Aube est née deux fois. Une première fois dans son village, au milieu de ses parents et de sa grande-sœur. Une seconde fois, à 5 ans, dans une ambulance auprès de sa mère adoptive.


Aube a perdu sa voix. Elle ne peut plus s’exprimer. Alors, c’est avec sa voix intérieure qu’elle nous offre son histoire.


Ses cordes vocales ne vibrent plus et pourtant un cordon la relie à l’enfant qu’elle porte en elle. Sa fille. A elle, sa voix parle. A elle, elle lui conte ses colères, la haine qu’elle subit, les injustices qu’elle ne peut crier.

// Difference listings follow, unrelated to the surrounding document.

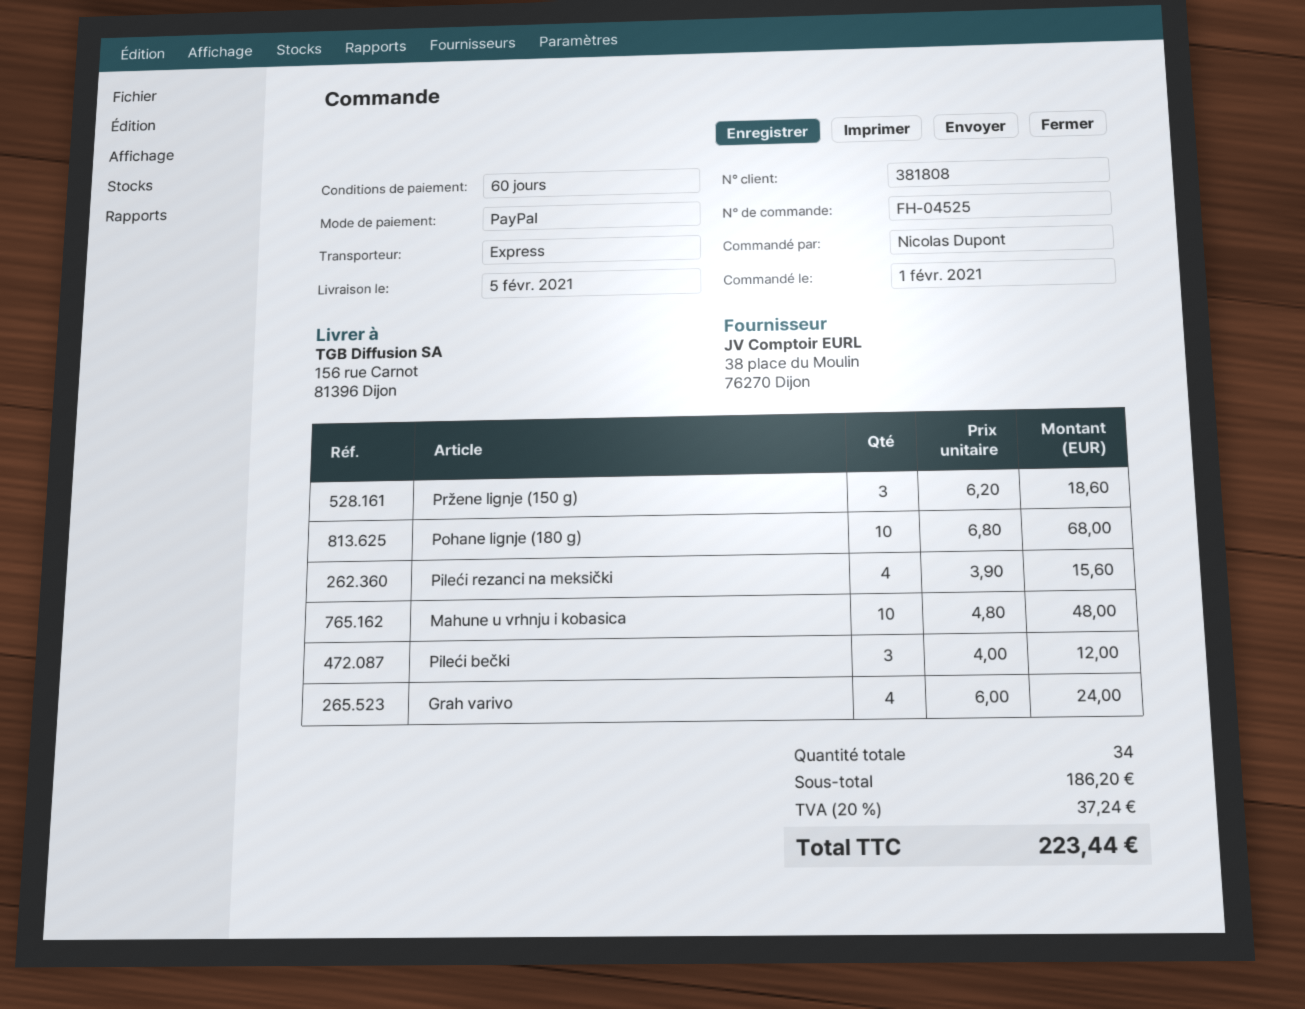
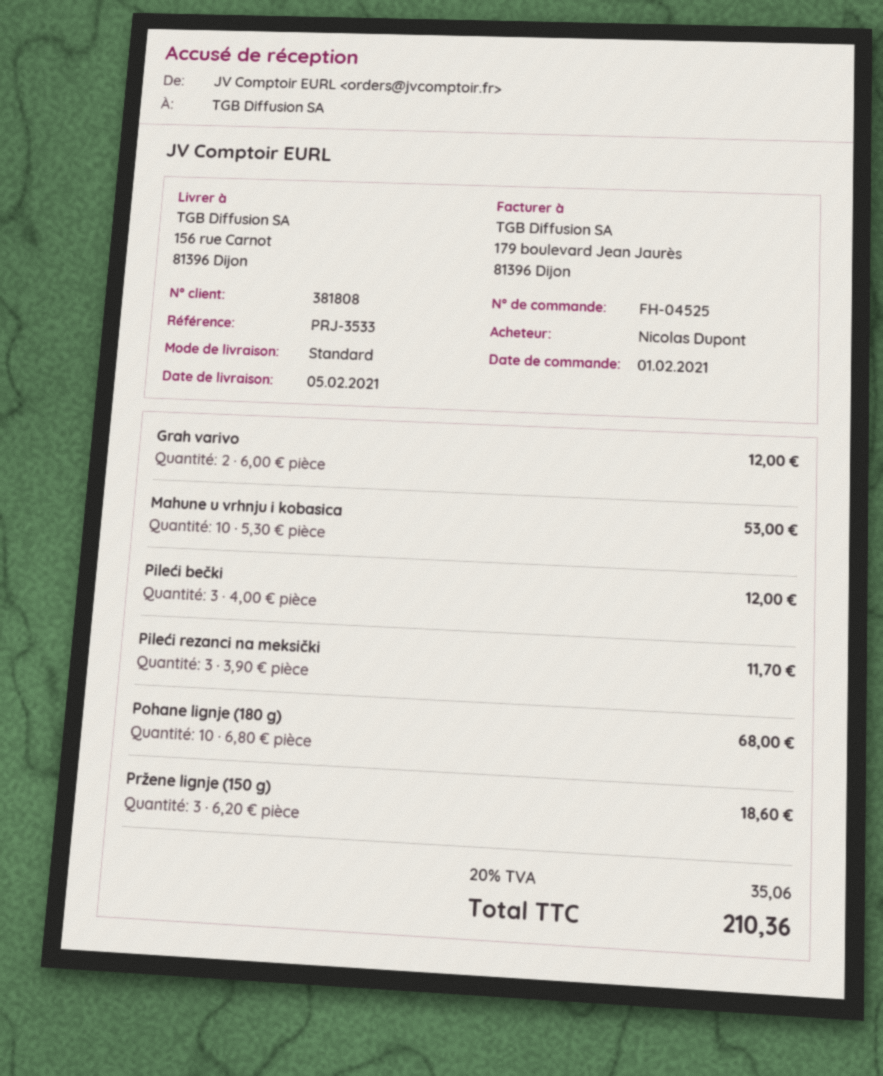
shipping method: express -> standard
Pileći rezanci na meksički: 4 x 3.90 = 15.60 -> 3 x 3.90 = 11.70
Mahune u vrhnju i kobasica: 10 x 4.80 = 48.00 -> 10 x 5.30 = 53.00
Grah varivo: 4 x 6.00 = 24.00 -> 2 x 6.00 = 12.00
tax: 20% = 37.24 -> 20% = 35.06
total: 223.44 -> 210.36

Posant ses mains sur la légère proéminence de son ventre, elle va confier à son enfant son passé pendant la guerre civile ; son présent auprès d’une mère avocate qui se bat pour qu’elle retrouve l’usage de la parole ; son absence d’espoir.


Dans son pays, où on condamne quiconque évoque la guerre civile, Aube en porte les stigmates. La violence de ces années est marquée sur son corps. Une cicatrice reliant chacune de ses oreilles. Un sourire plaqué en permanence sur elle, pour se moquer de l’absurdité de la situation, des lois qui calfeutrent l’histoire, de la violence des hommes qui tentent de se racheter dans la religion.


Dans son pays, où les interdictions pour les femmes sont nombreuses, Aube porte son pantalon fièrement et ouvre chaque jour avec la tête haute son salon de coiffure. Ce lieu qui accueille les confidences des femmes, qui les dorlote, qui les rend belles. Ce lieu méprisé par les hommes. Ce lieu refuge pour les femmes.


Entre les contradictions imposées et celles que s’impose Aube, la jeune femme s’interroge sur la possibilité de donner la vie quand la sienne lui a été ôtée à 5 ans.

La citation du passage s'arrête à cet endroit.